| What to do |
Give the number of lines in the data below where the string "yourproject" occurs, and nothing else.

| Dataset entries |
—————

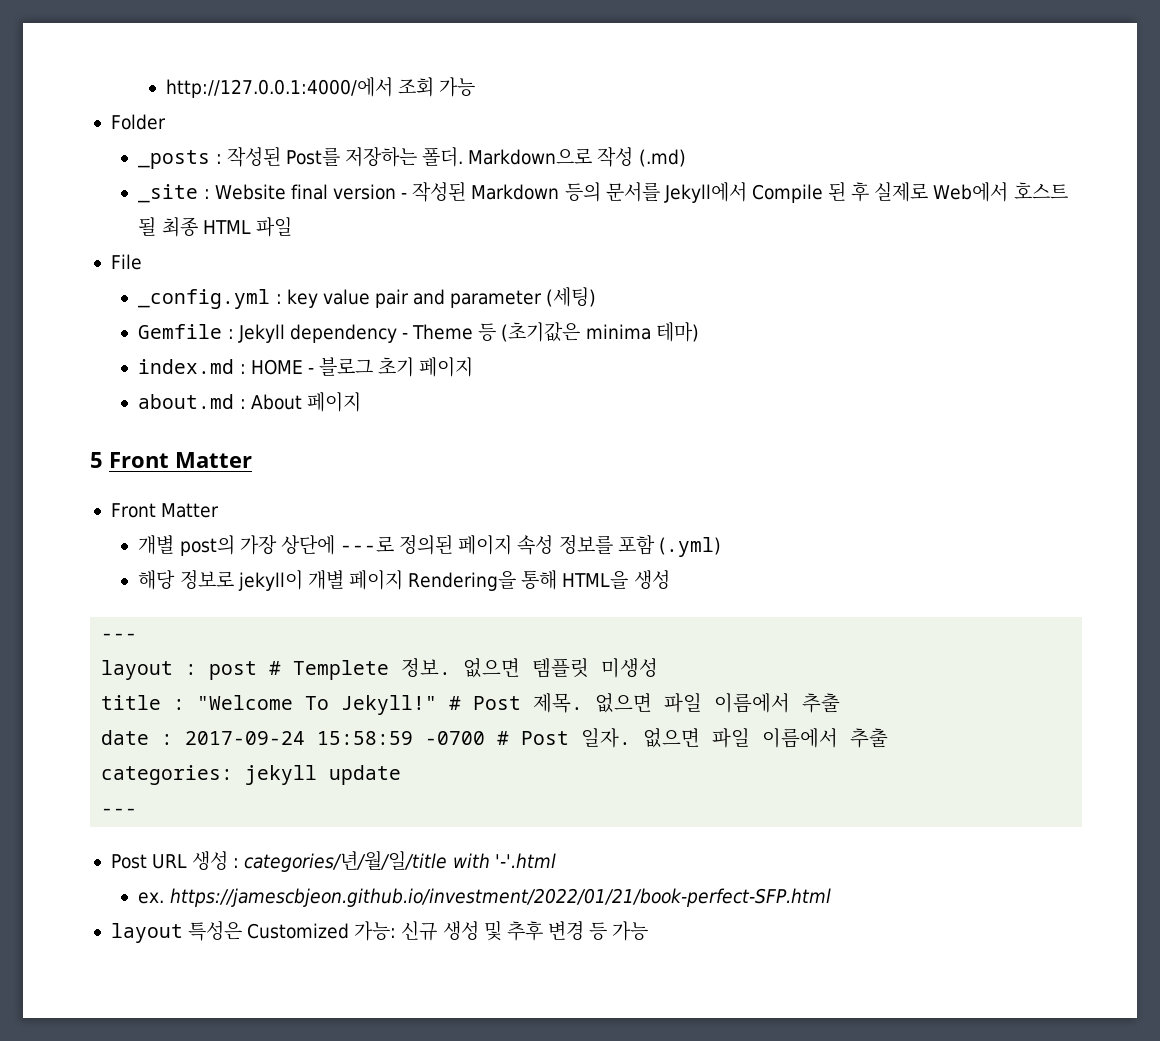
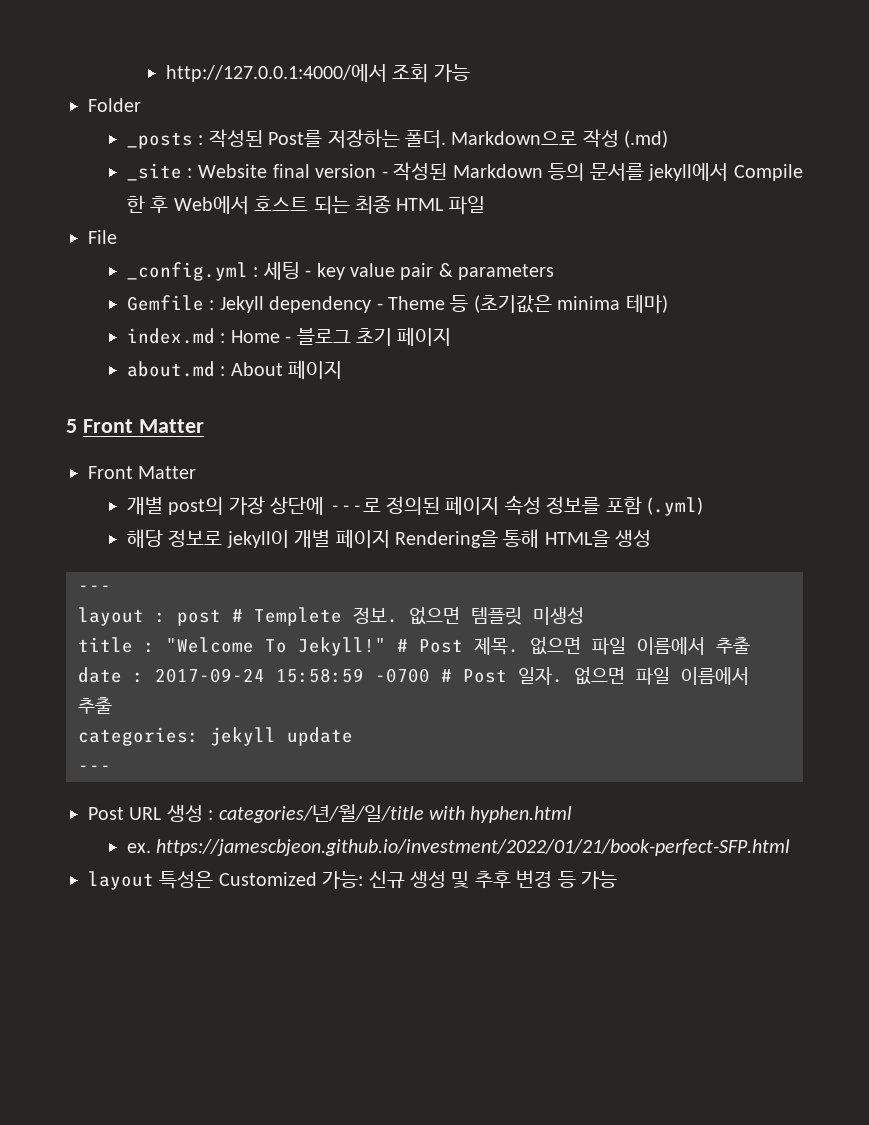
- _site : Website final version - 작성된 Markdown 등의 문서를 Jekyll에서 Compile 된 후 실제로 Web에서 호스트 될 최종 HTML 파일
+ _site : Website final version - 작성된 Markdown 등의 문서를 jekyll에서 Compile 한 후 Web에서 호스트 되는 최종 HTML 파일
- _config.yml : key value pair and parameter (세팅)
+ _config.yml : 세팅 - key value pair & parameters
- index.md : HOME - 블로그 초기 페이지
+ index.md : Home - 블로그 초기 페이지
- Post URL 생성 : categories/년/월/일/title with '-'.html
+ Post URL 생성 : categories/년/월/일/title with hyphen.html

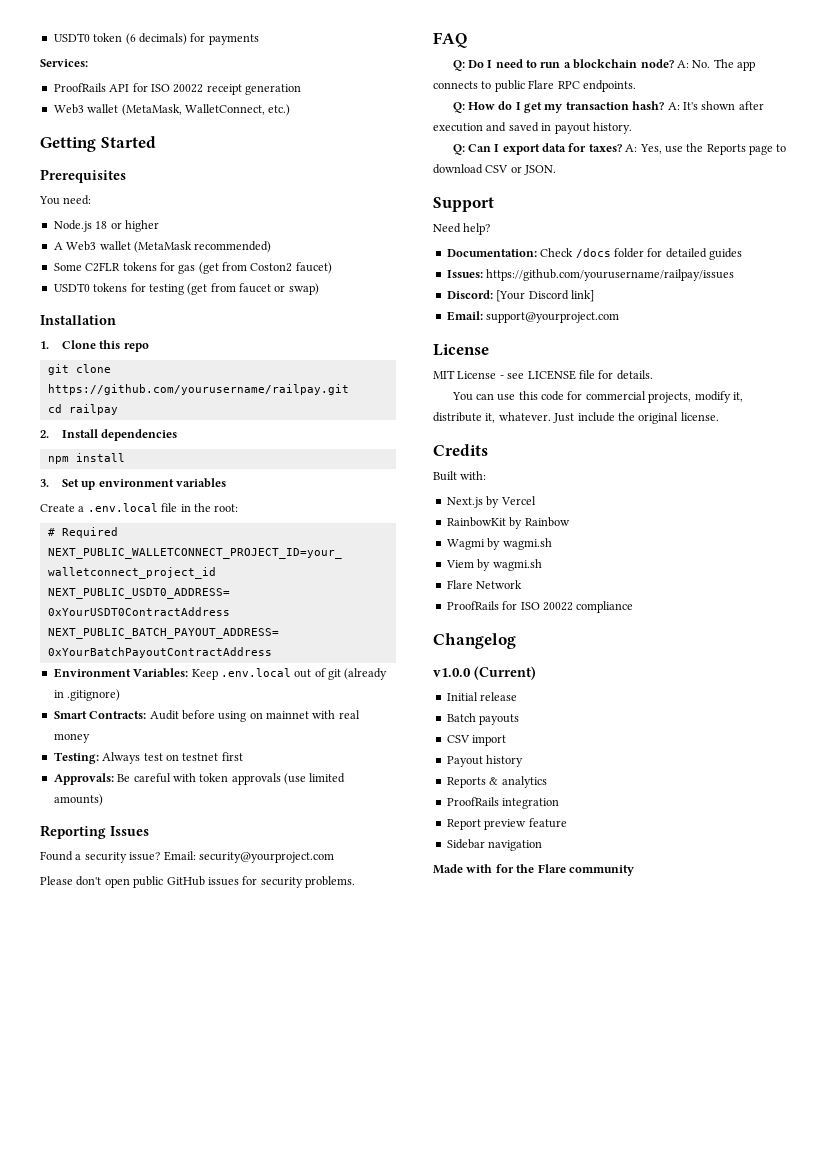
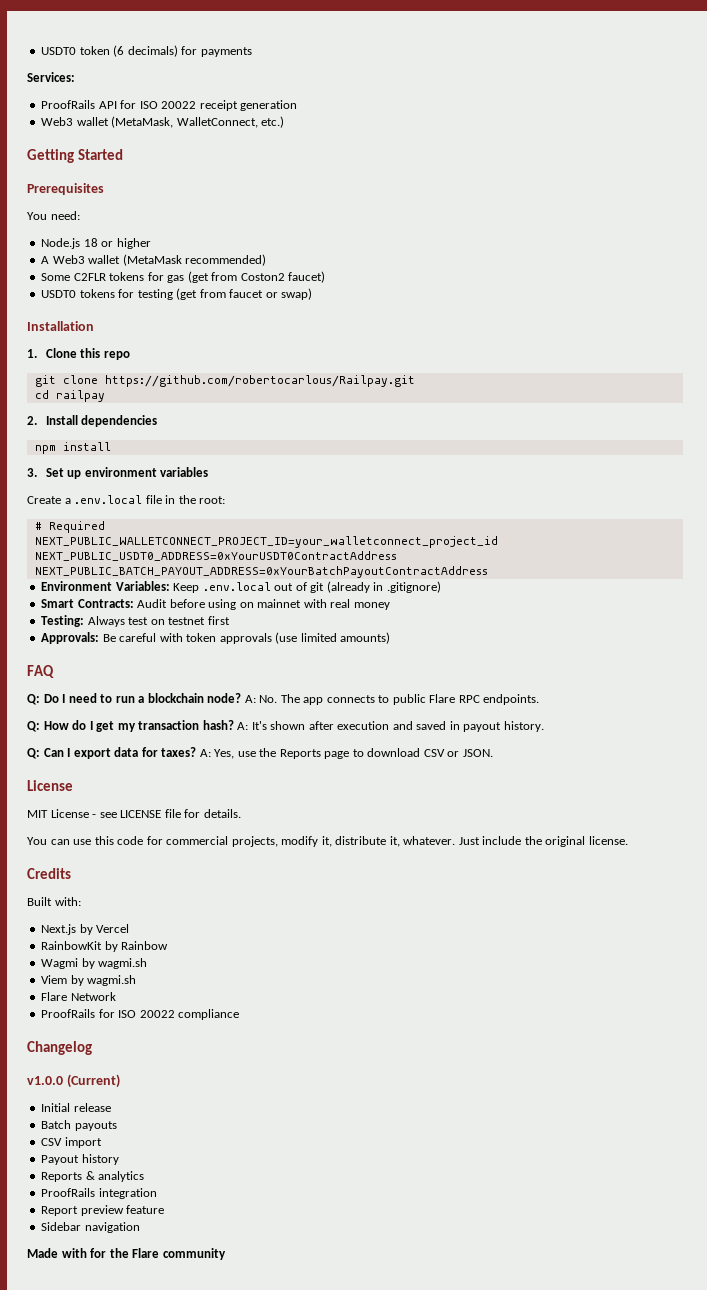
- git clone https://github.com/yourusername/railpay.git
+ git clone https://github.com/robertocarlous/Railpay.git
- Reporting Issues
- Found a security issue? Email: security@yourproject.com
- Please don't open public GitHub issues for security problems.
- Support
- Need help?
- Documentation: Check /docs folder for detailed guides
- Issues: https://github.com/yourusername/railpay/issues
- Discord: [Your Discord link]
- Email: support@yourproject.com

—————

| Your solution |
2